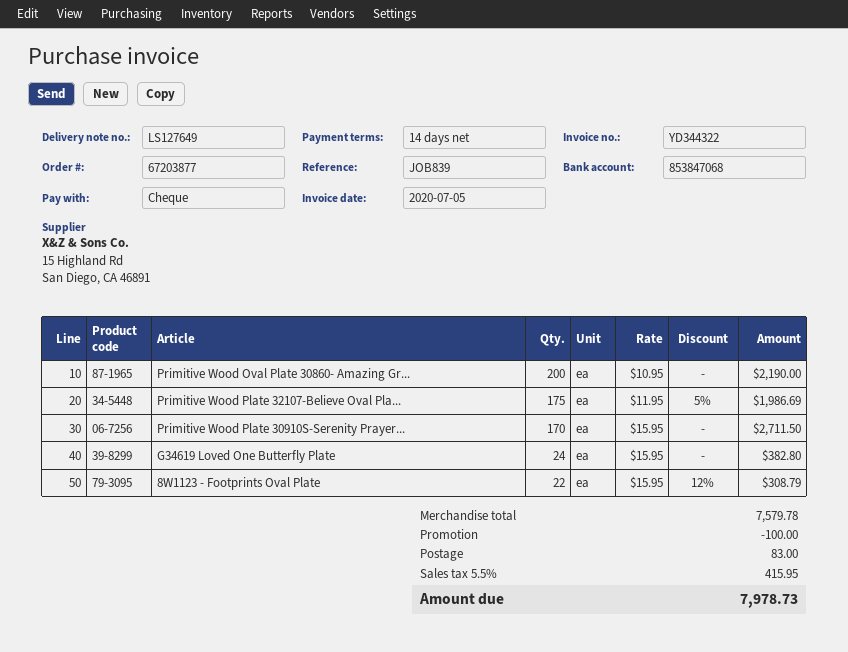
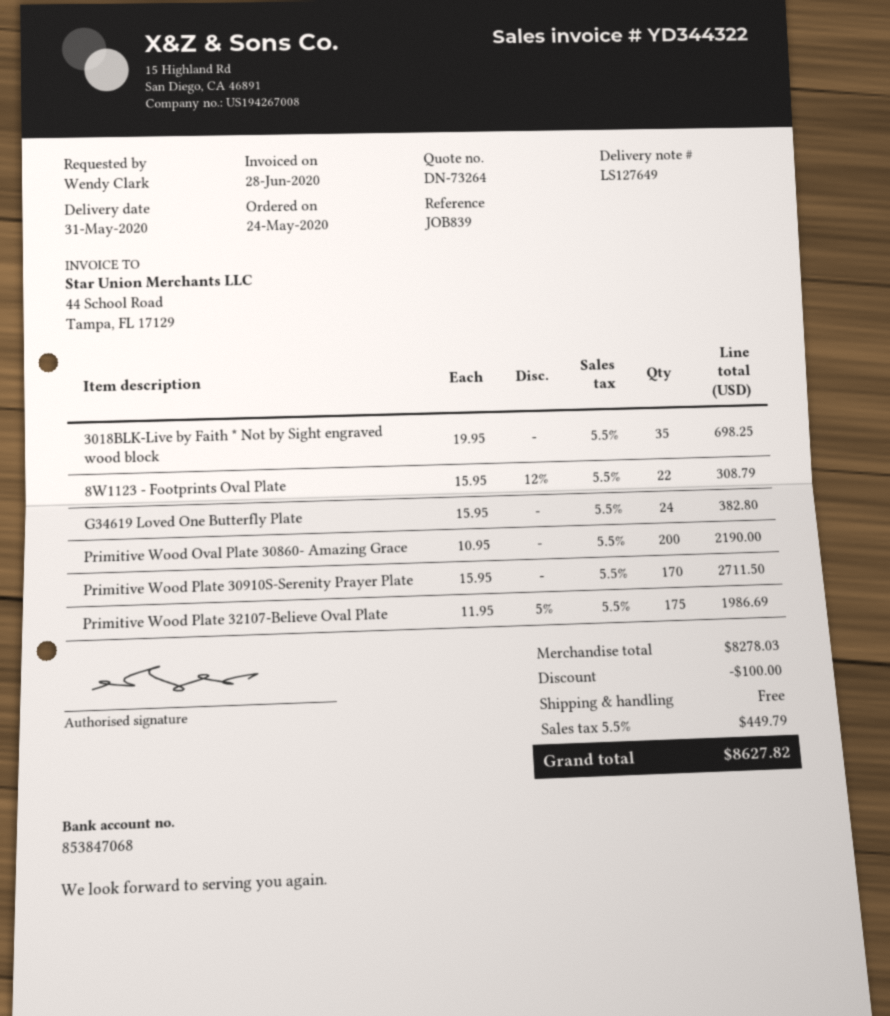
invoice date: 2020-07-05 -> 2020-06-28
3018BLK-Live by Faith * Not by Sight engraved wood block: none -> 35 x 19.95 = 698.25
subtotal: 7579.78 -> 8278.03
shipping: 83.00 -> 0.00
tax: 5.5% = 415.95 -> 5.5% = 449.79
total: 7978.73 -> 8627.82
= = = = = = =
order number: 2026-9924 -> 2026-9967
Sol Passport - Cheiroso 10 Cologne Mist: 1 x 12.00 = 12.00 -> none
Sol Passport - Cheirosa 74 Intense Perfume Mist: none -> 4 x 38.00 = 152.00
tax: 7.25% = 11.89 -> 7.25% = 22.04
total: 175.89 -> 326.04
= = = = = = =
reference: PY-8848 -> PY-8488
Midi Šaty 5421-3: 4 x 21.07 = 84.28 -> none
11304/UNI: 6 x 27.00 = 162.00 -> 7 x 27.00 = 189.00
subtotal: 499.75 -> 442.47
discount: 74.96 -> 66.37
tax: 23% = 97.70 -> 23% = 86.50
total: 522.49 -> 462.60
= = = = = = =
- **Work to complete**: Give back exactly the lines above starting at the line where "reference: PY-8848 -> PY-8488" appears and ending at the line where "total: 522.49 -> 462.60" appears, both included, with no other lines.

- **Your response**:
reference: PY-8848 -> PY-8488
Midi Šaty 5421-3: 4 x 21.07 = 84.28 -> none
11304/UNI: 6 x 27.00 = 162.00 -> 7 x 27.00 = 189.00
subtotal: 499.75 -> 442.47
discount: 74.96 -> 66.37
tax: 23% = 97.70 -> 23% = 86.50
total: 522.49 -> 462.60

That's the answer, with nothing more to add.